• AIM OF THE EXERCISE: Repeat every record exactly, omitting the pictures.

[Version difference data]
=======

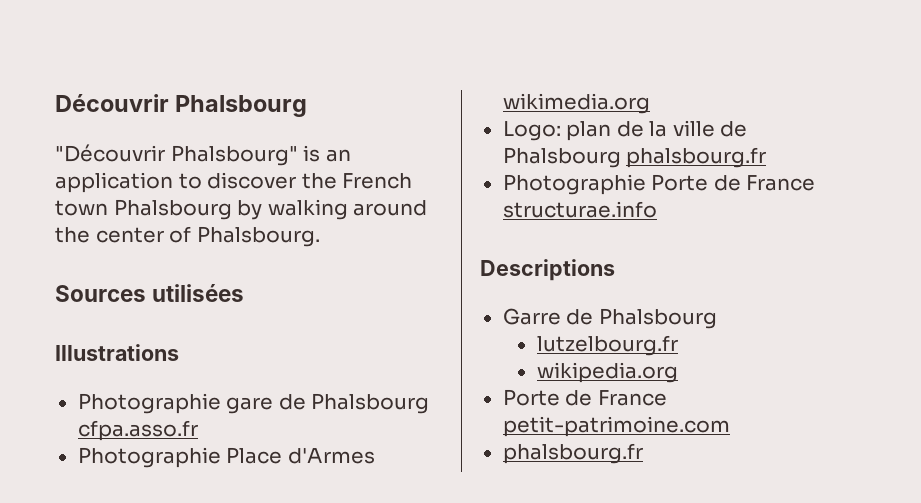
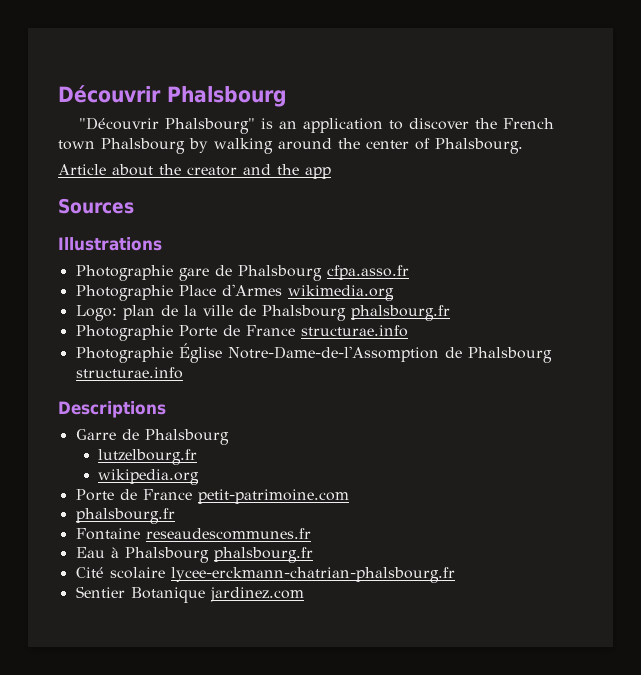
+ Article about the creator and the app
- Sources utilisées
+ Sources
+ Photographie Église Notre-Dame-de-l'Assomption de Phalsbourg structurae.info
+ Fontaine reseaudescommunes.fr
+ Eau à Phalsbourg phalsbourg.fr
+ Cité scolaire lycee-erckmann-chatrian-phalsbourg.fr
+ Sentier Botanique jardinez.com

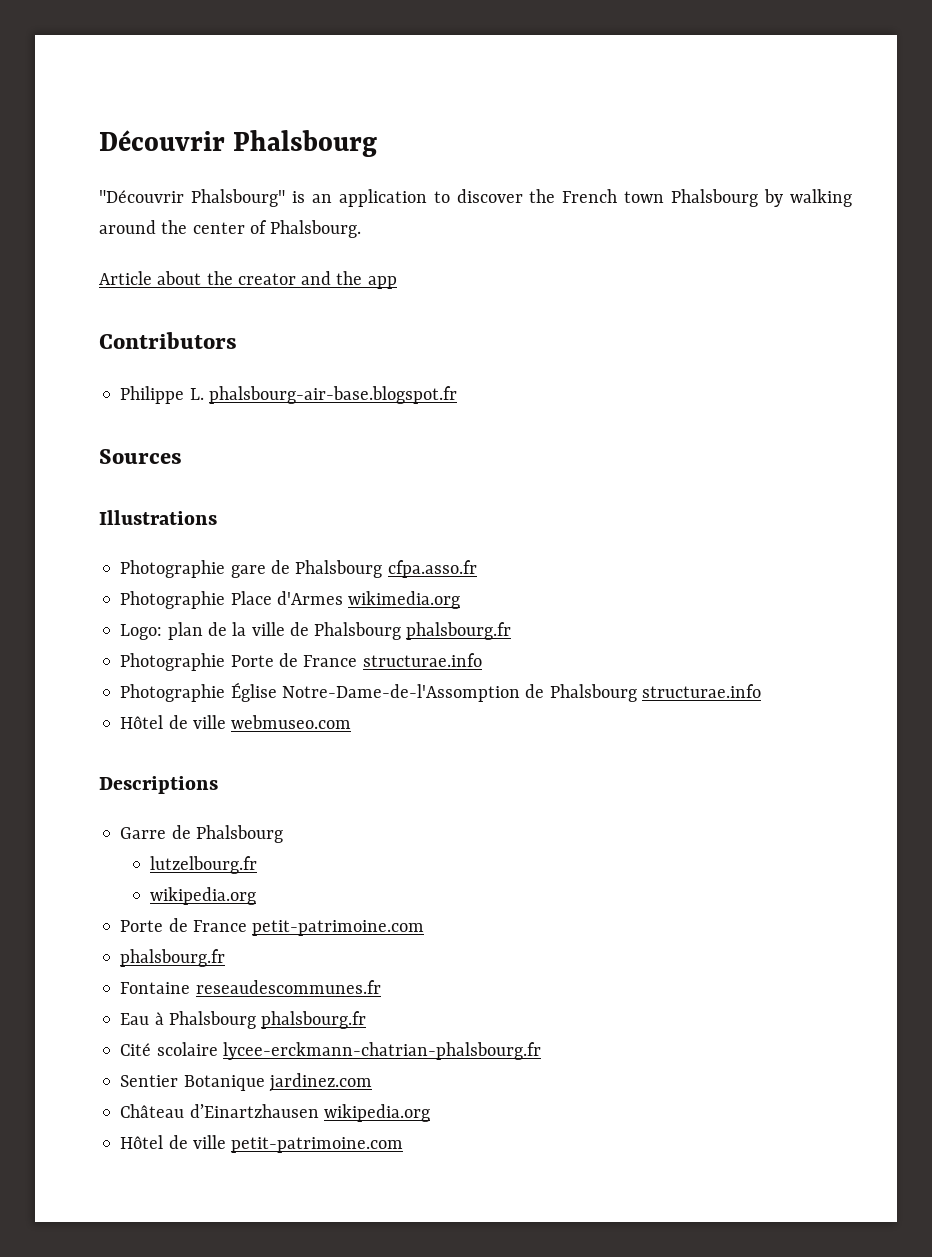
+ Contributors
+ Philippe L. phalsbourg-air-base.blogspot.fr
+ Hôtel de ville webmuseo.com
+ Château d’Einartzhausen wikipedia.org
+ Hôtel de ville petit-patrimoine.com

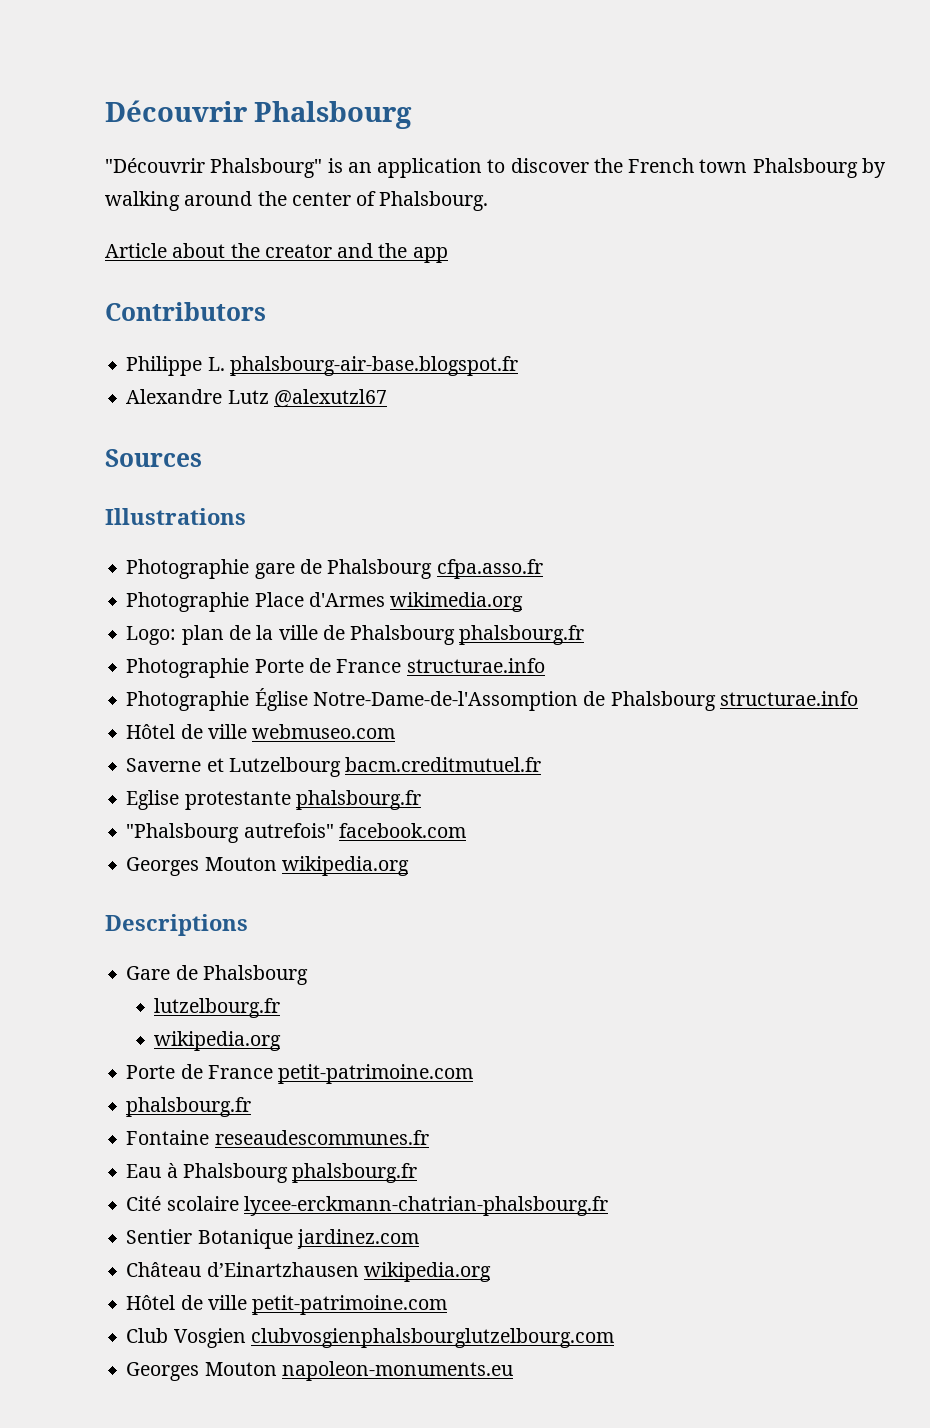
+ Alexandre Lutz @alexutzl67
+ Saverne et Lutzelbourg bacm.creditmutuel.fr
+ Eglise protestante phalsbourg.fr
+ "Phalsbourg autrefois" facebook.com
+ Georges Mouton wikipedia.org
- Garre de Phalsbourg
+ Gare de Phalsbourg
+ Club Vosgien clubvosgienphalsbourglutzelbourg.com
+ Georges Mouton napoleon-monuments.eu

=======

• RESULT BELOW:
+ Article about the creator and the app
- Sources utilisées
+ Sources
+ Photographie Église Notre-Dame-de-l'Assomption de Phalsbourg structurae.info
+ Fontaine reseaudescommunes.fr
+ Eau à Phalsbourg phalsbourg.fr
+ Cité scolaire lycee-erckmann-chatrian-phalsbourg.fr
+ Sentier Botanique jardinez.com

+ Contributors
+ Philippe L. phalsbourg-air-base.blogspot.fr
+ Hôtel de ville webmuseo.com
+ Château d’Einartzhausen wikipedia.org
+ Hôtel de ville petit-patrimoine.com

+ Alexandre Lutz @alexutzl67
+ Saverne et Lutzelbourg bacm.creditmutuel.fr
+ Eglise protestante phalsbourg.fr
+ "Phalsbourg autrefois" facebook.com
+ Georges Mouton wikipedia.org
- Garre de Phalsbourg
+ Gare de Phalsbourg
+ Club Vosgien clubvosgienphalsbourglutzelbourg.com
+ Georges Mouton napoleon-monuments.eu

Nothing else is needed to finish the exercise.